Moving one level further up the stack, we find DRMAA Python. This is a Galaxy framework conditional dependency. Conditional dependencies are only installed if, during startup, a configuration option is set that requires that dependency. The galaxyproject.galaxy Ansible role will install these conditional dependencies, automatically.

Galaxy and Slurm

At the top of the stack sits Galaxy. Galaxy must now be configured to use the cluster we’ve just set up.
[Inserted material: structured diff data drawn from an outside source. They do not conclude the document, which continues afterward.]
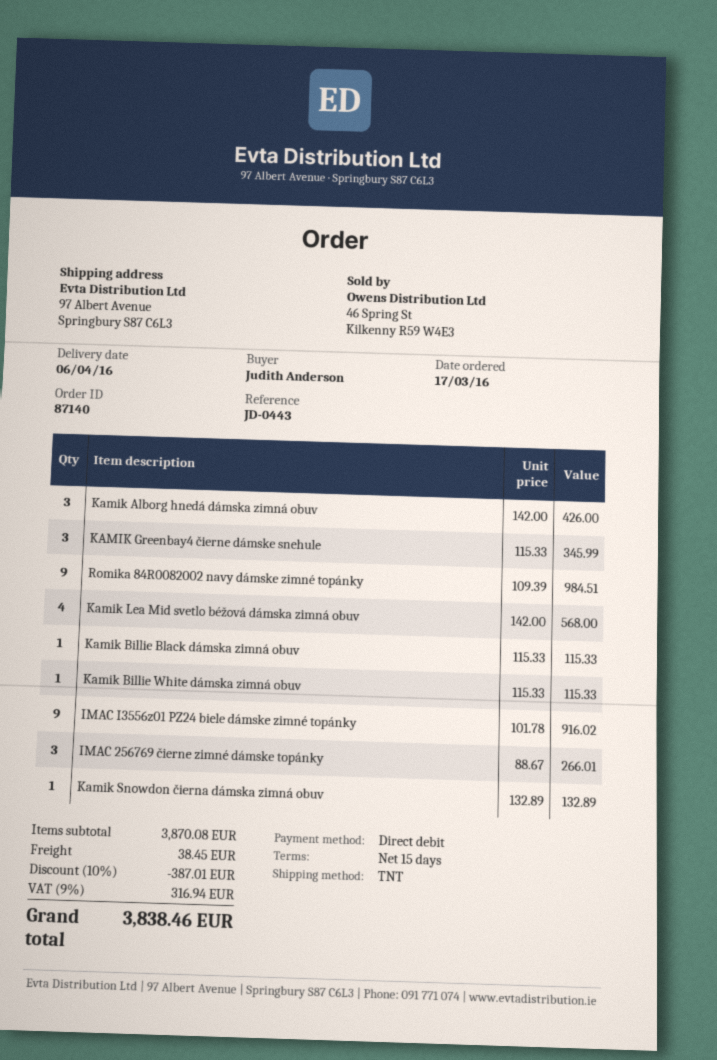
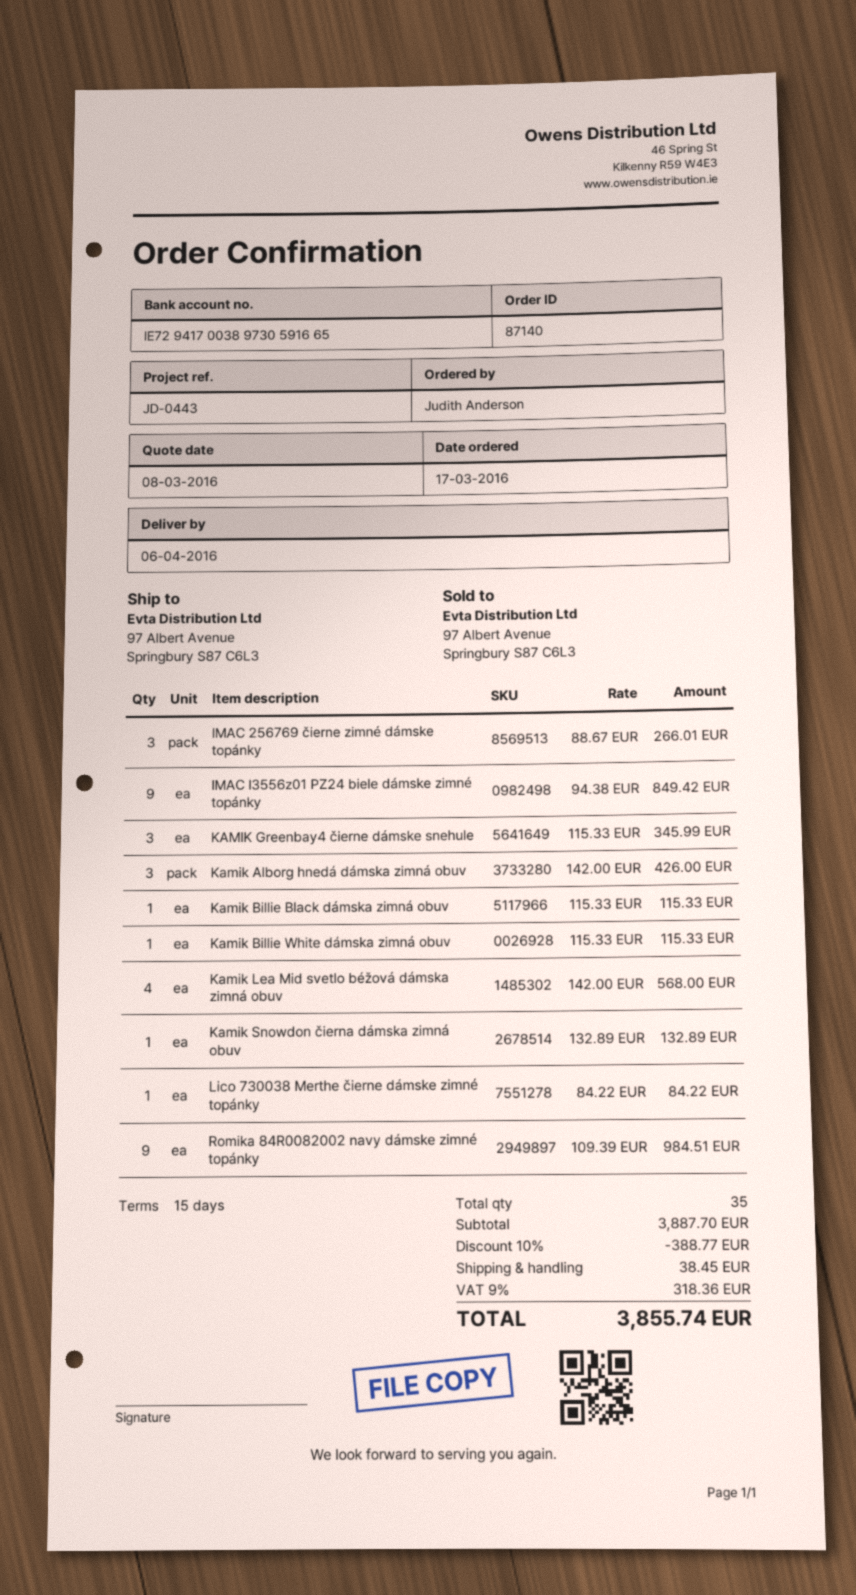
IMAC I3556z01 PZ24 biele dámske zimné topánky: 9 x 101.78 = 916.02 -> 9 x 94.38 = 849.42
Lico 730038 Merthe čierne dámske zimné topánky: none -> 1 x 84.22 = 84.22
subtotal: 3870.08 -> 3887.70
discount: 10% = 387.01 -> 10% = 388.77
tax: 9% = 316.94 -> 9% = 318.36
total: 3838.46 -> 3855.74

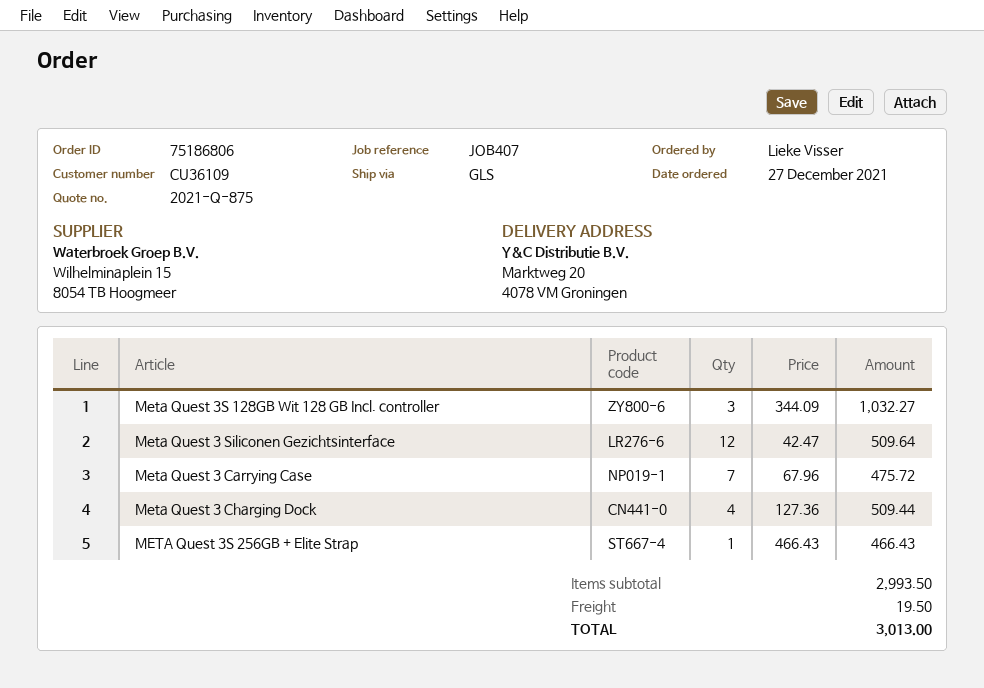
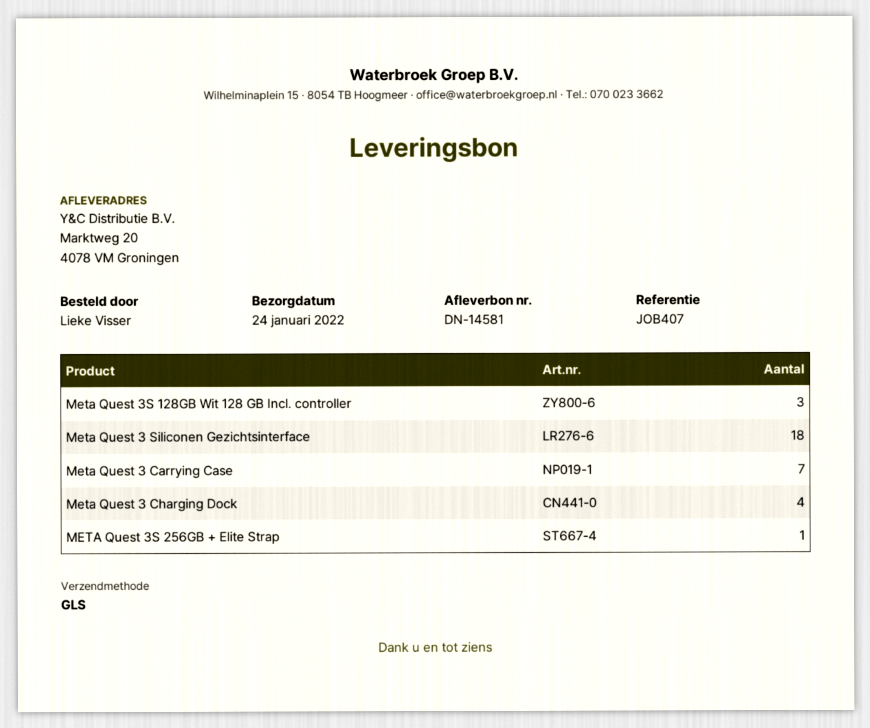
Meta Quest 3 Siliconen Gezichtsinterface: 12 -> 18

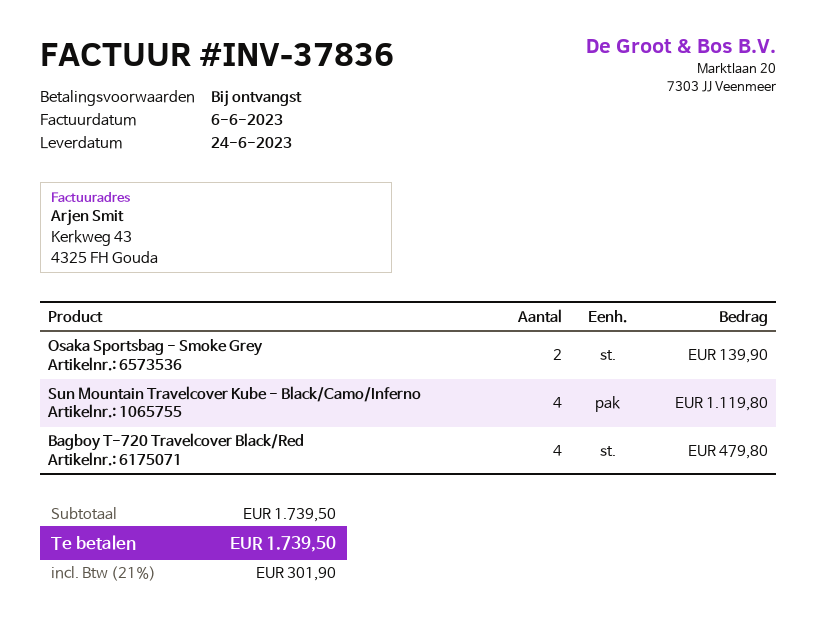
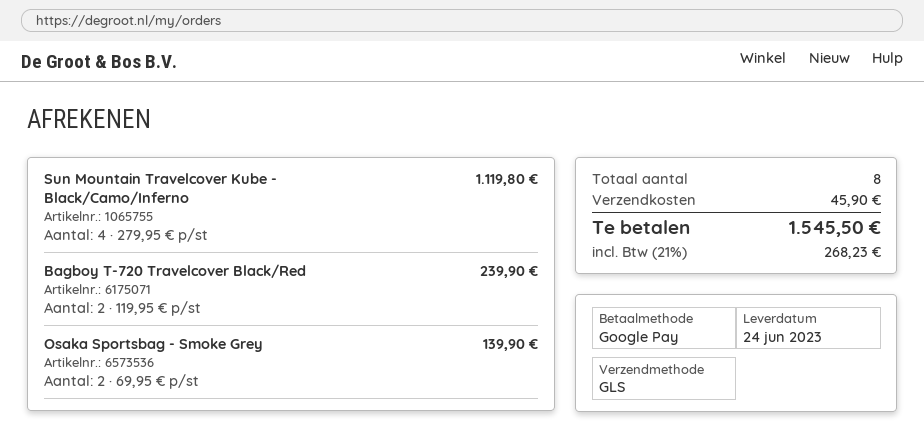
Bagboy T-720 Travelcover Black/Red: 4 for 479.80 -> 2 for 239.90
shipping: none -> 45.90
tax: 21% = 301.90 -> 21% = 268.23
total: 1739.50 -> 1545.50

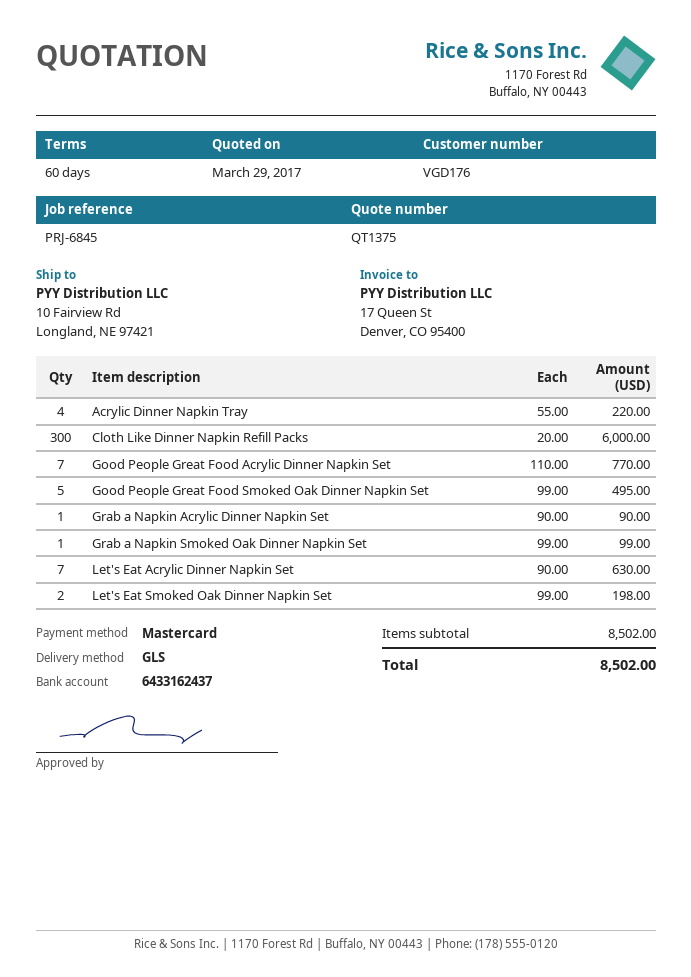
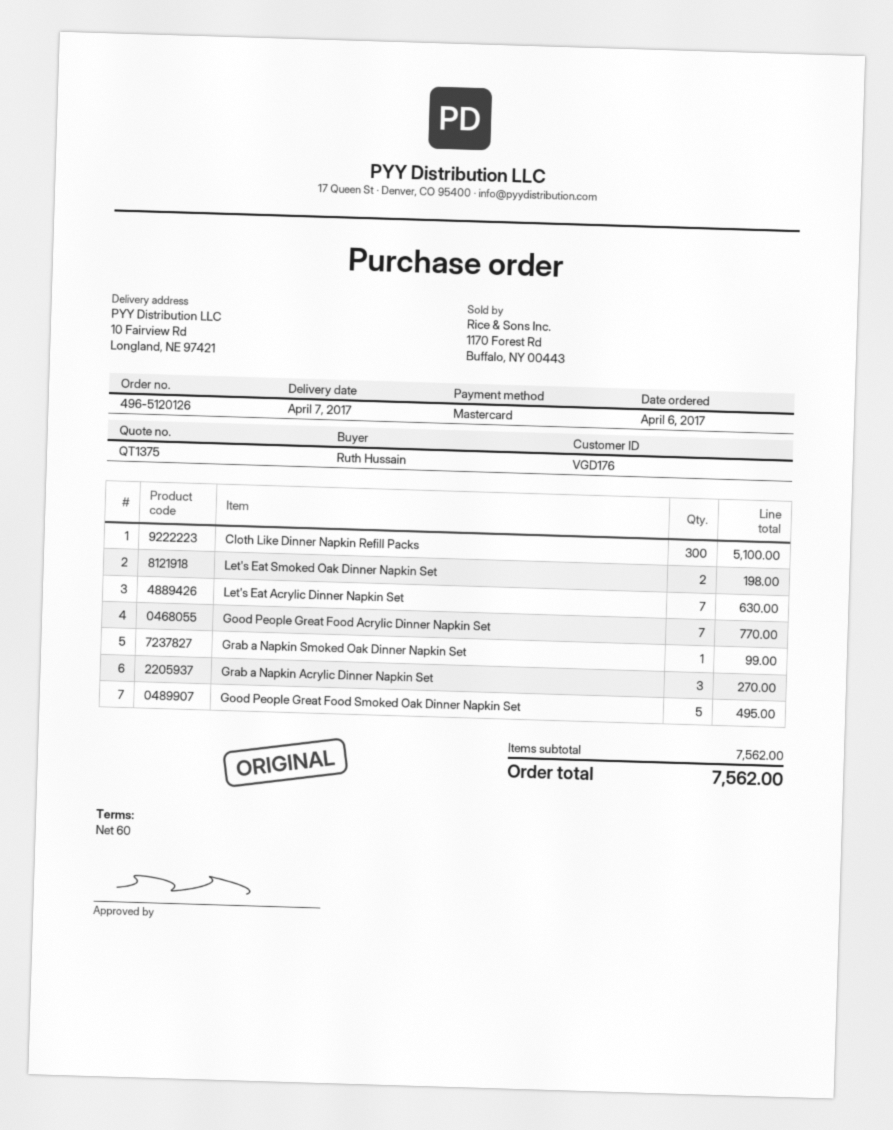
Acrylic Dinner Napkin Tray: 4 for 220.00 -> none
Cloth Like Dinner Napkin Refill Packs: 300 for 6000.00 -> 300 for 5100.00
Grab a Napkin Acrylic Dinner Napkin Set: 1 for 90.00 -> 3 for 270.00
subtotal: 8502.00 -> 7562.00
total: 8502.00 -> 7562.00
The DRMAA Python documentation (and Galaxy’s own documentation) instruct that you should set the $DRMAA_LIBRARY_PATH environment variable so that DRMAA Python can find libdrmaa.so (aka slurm-drmaa). Because Galaxy runs under systemd, the environment that Galaxy starts under is controlled by the environment option in systemd service unit that the ansible role manages. The galaxy task should thus be updated to refer to the path to slurm-drmaa, which is /usr/lib/slurm-drmaa/lib/libdrmaa.so.1:

Hands On: Making Galaxy aware of DRMAA
We need to configure the Slurm job runner. First, we instruct Galaxy’s job handlers to load the Slurm job runner plugin, and set the Slurm job submission parameters. A job runner plugin definition must have a unique name as its key, and a load attribute. Since we already have a good default destination that uses singularity, we will simply modify that to use the slurm runner. Galaxy will do the equivalent of submitting a job as sbatch /path/to/job_script.sh. In a job environment, the key is a unique identifier for that environment and the runner attribute must match the key of a defined runner plugin:
--- a/group_vars/galaxyservers.yml
+++ b/group_vars/galaxyservers.yml
@@ -18,14 +18,27 @@ galaxy_job_config:
     local_runner:
       load: galaxy.jobs.runners.local:LocalJobRunner
       workers: 4
+    slurm:
+      load: galaxy.jobs.runners.slurm:SlurmJobRunner
+      drmaa_library_path: /usr/lib/slurm-drmaa/lib/libdrmaa.so.1
   handling:
     assign: ['db-skip-locked']
   execution:
-    default: singularity
+    default: slurm
     environments:
       local_env:
         runner: local_runner
         tmp_dir: true
+      slurm:
+        runner: slurm
+        singularity_enabled: true
+        env:
+        - name: LC_ALL
+          value: C
+        - name: APPTAINER_CACHEDIR
+          value: /tmp/singularity
+        - name: APPTAINER_TMPDIR
+          value: /tmp
       singularity:
         runner: local_runner
         singularity_enabled: true
   
Run your Galaxy playbook
Code In: Bash
ansible-playbook galaxy.yml
Watch the logs to check that everything loads correctly
Code In: Bash
journalctl -f -u 'galaxy-*'
Code Out

Your output may look slightly different:
Jan 12 15:46:01 gat-1.oz.training.galaxyproject.eu gunicorn[1821134]: galaxy.jobs.runners DEBUG 2021-01-12 15:46:01,109 [p:1821134,w:0,m:1] [MainThread] Starting 4 SlurmRunner workers
Jan 12 15:46:01 gat-1.oz.training.galaxyproject.eu gunicorn[1821134]: galaxy.jobs DEBUG 2021-01-12 15:46:01,110 [p:1821134,w:0,m:1] [MainThread] Loaded job runner 'galaxy.jobs.runners.slurm:SlurmJobRunner' as 'slurm'

Running a Job

You should now be able to run a Galaxy job through Slurm. The simplest way to test is using the digest tool to calculate an md5sum.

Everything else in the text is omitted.